Net cash provided by operations was $13.9
million and free cash flow was approximately $12.0 million for the
third quarter of 2020. The improvement in net cash provided by
operations of $10.8 million compared to the second quarter of 2020
was primarily driven by a federal income tax benefit, improved
collections of receivables and successful negotiation of extended
supplier payment terms, partially offset by increases in stocking
program inventory and timing of deliveries due to logistical
disruptions and delays caused by the global pandemic.
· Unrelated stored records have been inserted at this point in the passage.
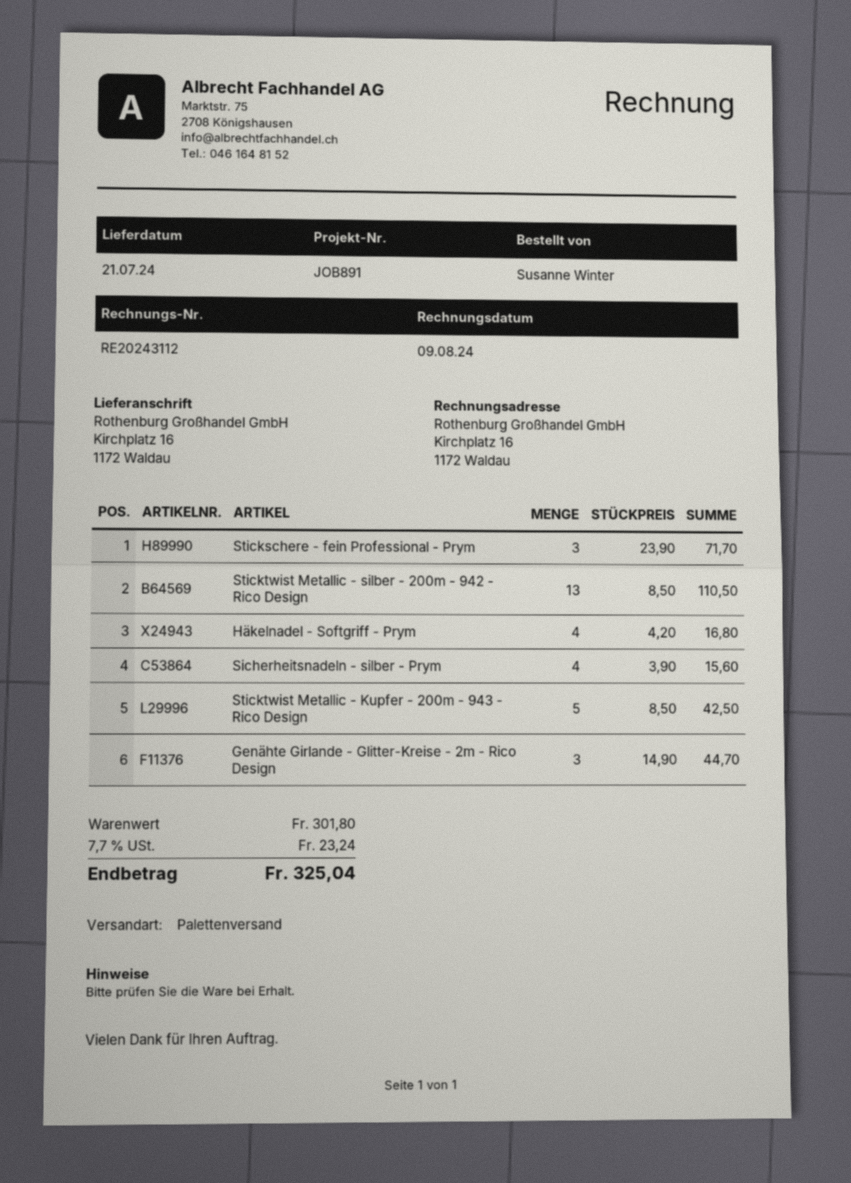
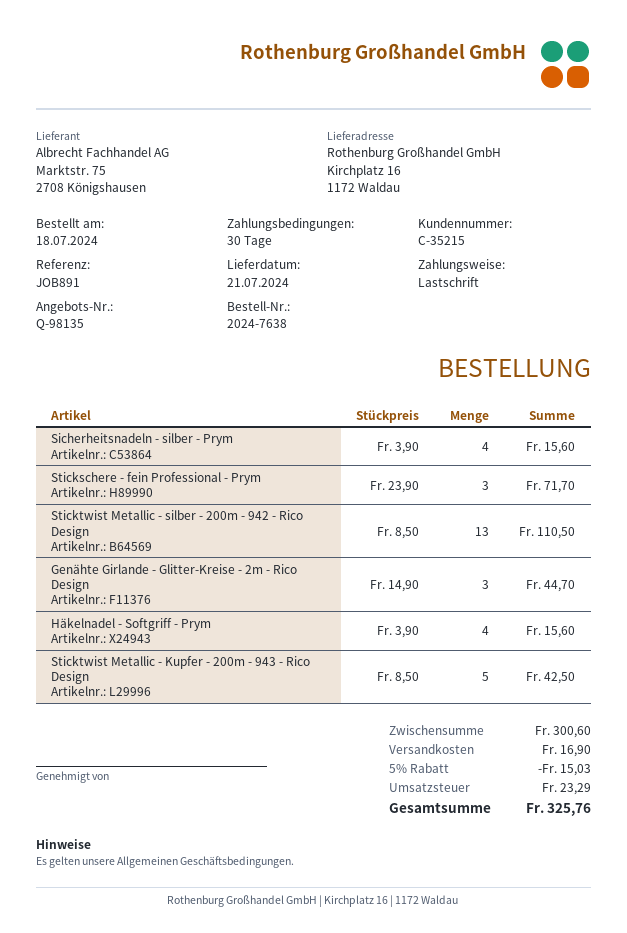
Häkelnadel - Softgriff - Prym: 4 x 4.20 = 16.80 -> 4 x 3.90 = 15.60
subtotal: 301.80 -> 300.60
discount: none -> 5% = 15.03
shipping: none -> 16.90
tax: 23.24 -> 23.29
total: 325.04 -> 325.76

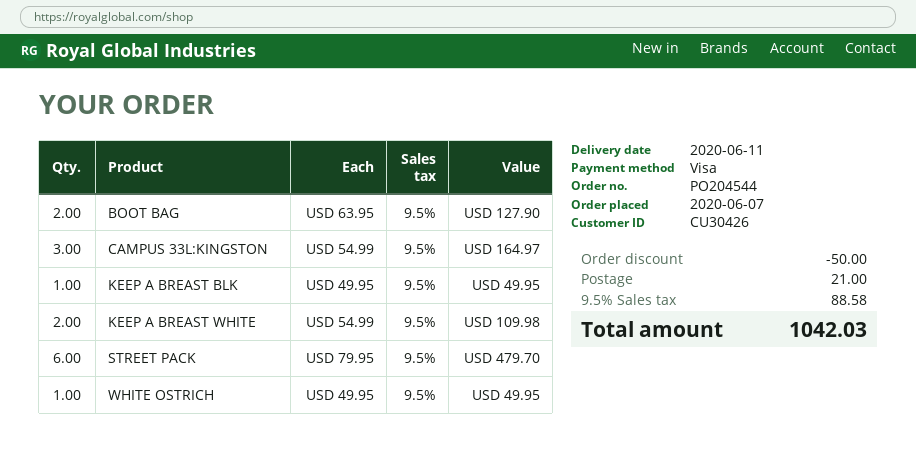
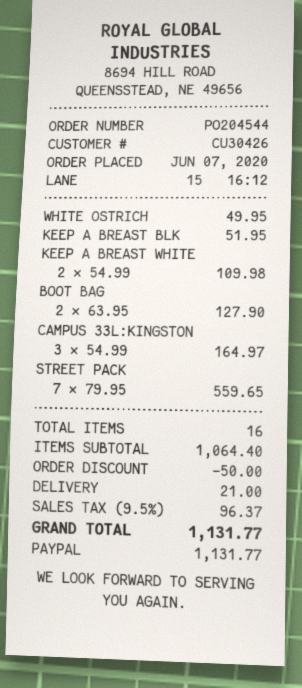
payment method: Visa -> PayPal
KEEP A BREAST BLK: 1 x 49.95 = 49.95 -> 1 x 51.95 = 51.95
STREET PACK: 6 x 79.95 = 479.70 -> 7 x 79.95 = 559.65
tax: 9.5% = 88.58 -> 9.5% = 96.37
total: 1042.03 -> 1131.77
Capital
expenditures in the third quarter of 2020 were approximately $1.9
million, the majority of which was related to machinery and
equipment spend consolidating our Aberdeen manufacturing operations
into Houston.
Cost Saving Initiatives
In the first quarter of 2020, the Company
announced its plans to achieve $20 million in annualized cost
savings in response to the deteriorating market conditions in 2020.
These actions will span manufacturing, supply chain, SG&A,
engineering and research and development and better align our
organization with anticipated market activity. During the third
quarter, the Company executed on approximately $7.0 million of
these annualized cost saving actions, resulting in a total of $18.5
million annualized year to date 2020. The remainder of the full $20
million in annualized cost savings are expected to be completed in
the fourth quarter of 2020.
Balance Sheet and Liquidity
Dril-Quip’s cash on hand as of September 30,
2020 was $359.2 million, which, together with amounts available
under the asset-based lending (ABL) facility, resulted in
approximately $403.8 million of available liquidity. The Company’s
strong liquidity position, combined with a debt-free balance sheet,
provides both financial and operational flexibility. The Company
intends to use its financial strength to pursue strategic
acquisitions and collaborations that differentiate its products
offerings and continue investing in the rapid commercialization of
new technologies. The Company expects to generate positive free
cash flow for the full year 2020. In addition, inclusive of
received and expected cash tax benefits as a result of the CARES
Act, the Company is targeting to achieve close to a neutral
year-end cash balance in 2020 compared to 2019.
Share Repurchases
For the three-month period ended September 20,
2020, the Company did not purchase shares under its share
repurchase plan authorized by the Board of Directors in February of
2019. For the first nine months ended September 30, 2020, the
Company purchased 808,389 shares under the share repurchase plan at
an average price of approximately $30.91 per share totaling
approximately $25.0 million and retired such shares. The Company
has purchased approximately $51 million of the $100 million
authorized. The Company continues to evaluate the amount and timing
of its share repurchases and intends for the total amount of shares
repurchased in 2020 to not exceed its full year free cash flow
generation.
About Dril-Quip
Dril-Quip is a leading manufacturer of highly
engineered drilling and production equipment for use onshore and
offshore, which is particularly well suited for use in deep-water,
harsh environments and severe service applications.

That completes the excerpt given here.